▶ REQUIRED ACTION: Give back an exact copy of the lines in the records below, from the line that has "text: 7.6 ->" through the line that has "어린이마켓, 플리마켓, 유관기관", and nothing besides.

[DATA SUPPLIED Boundary: Start]

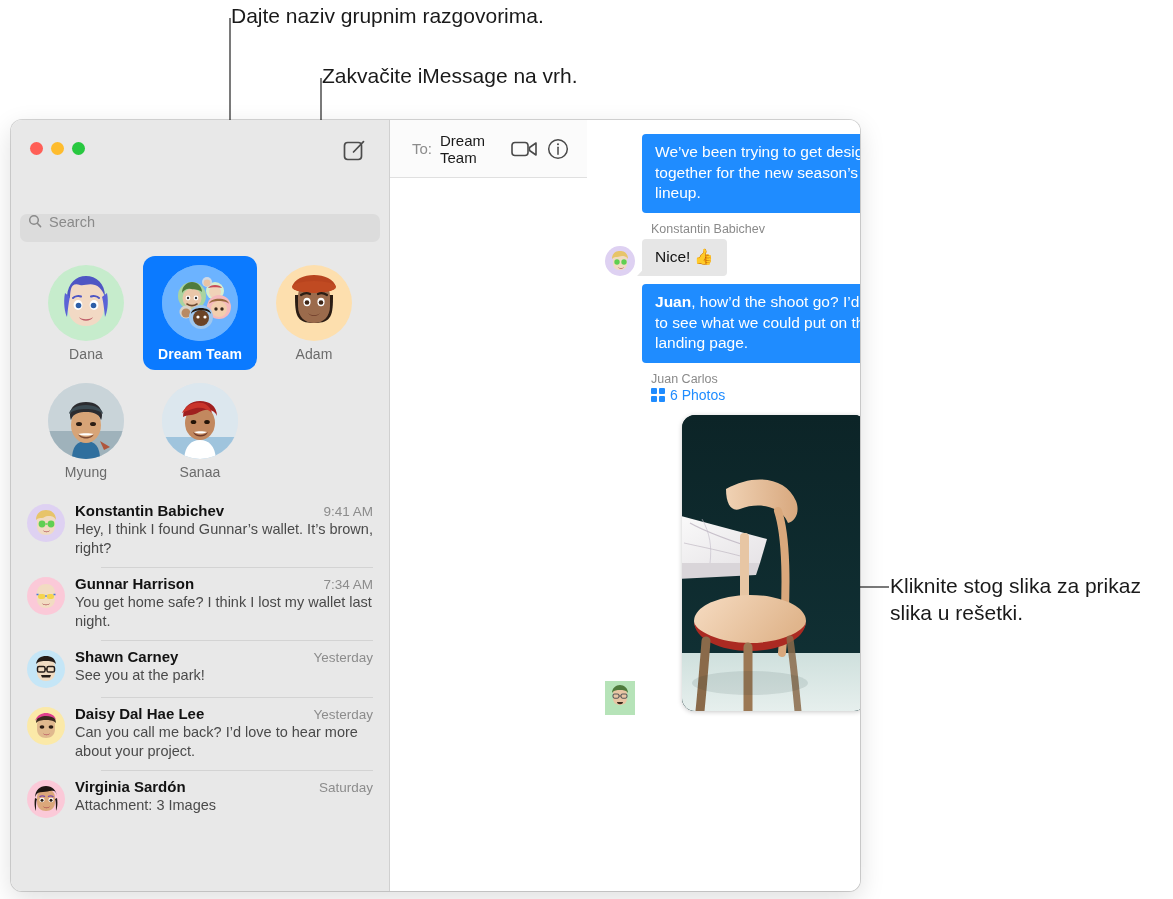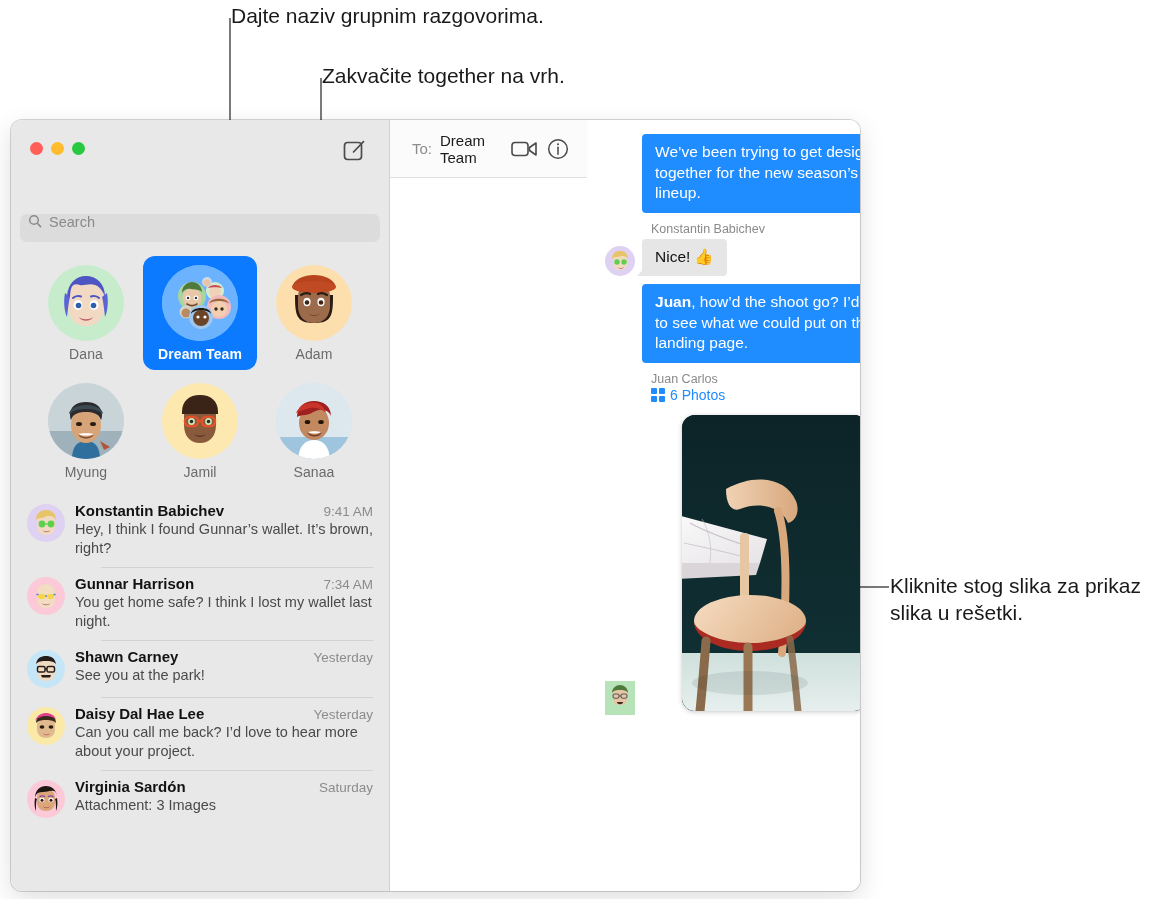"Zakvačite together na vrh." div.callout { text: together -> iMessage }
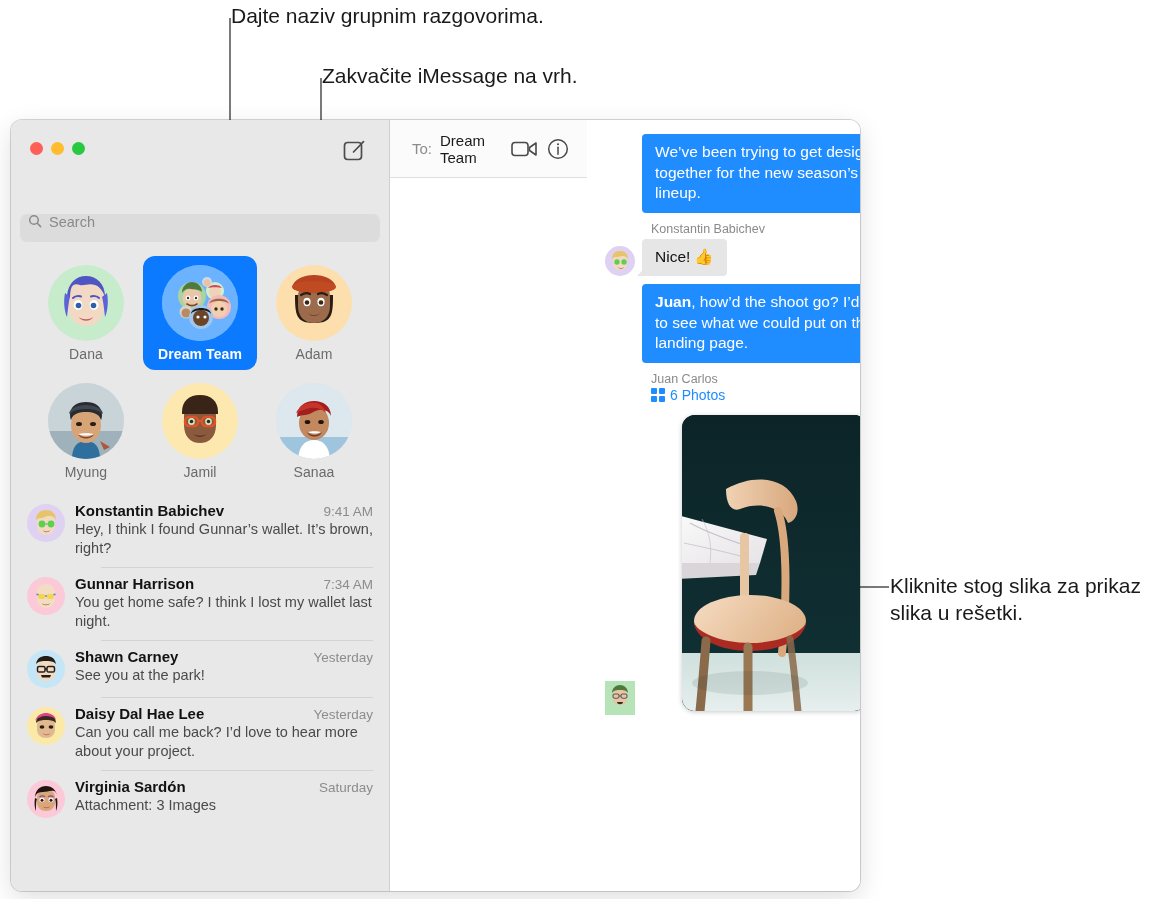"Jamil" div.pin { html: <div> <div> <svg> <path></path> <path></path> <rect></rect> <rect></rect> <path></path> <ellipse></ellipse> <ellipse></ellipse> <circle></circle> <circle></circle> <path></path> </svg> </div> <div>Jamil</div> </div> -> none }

[DATA SUPPLIED Boundary: End]
[DATA SUPPLIED Boundary: Start]

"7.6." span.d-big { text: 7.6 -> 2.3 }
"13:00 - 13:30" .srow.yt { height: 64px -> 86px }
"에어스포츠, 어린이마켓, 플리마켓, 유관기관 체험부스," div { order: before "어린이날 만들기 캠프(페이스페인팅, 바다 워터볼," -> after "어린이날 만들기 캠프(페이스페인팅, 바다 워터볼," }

[DATA SUPPLIED Boundary: End]

▶ FINAL ANSWER:
"7.6." span.d-big { text: 7.6 -> 2.3 }
"13:00 - 13:30" .srow.yt { height: 64px -> 86px }
"에어스포츠, 어린이마켓, 플리마켓, 유관기관 체험부스," div { order: before "어린이날 만들기 캠프(페이스페인팅, 바다 워터볼," -> after "어린이날 만들기 캠프(페이스페인팅, 바다 워터볼," }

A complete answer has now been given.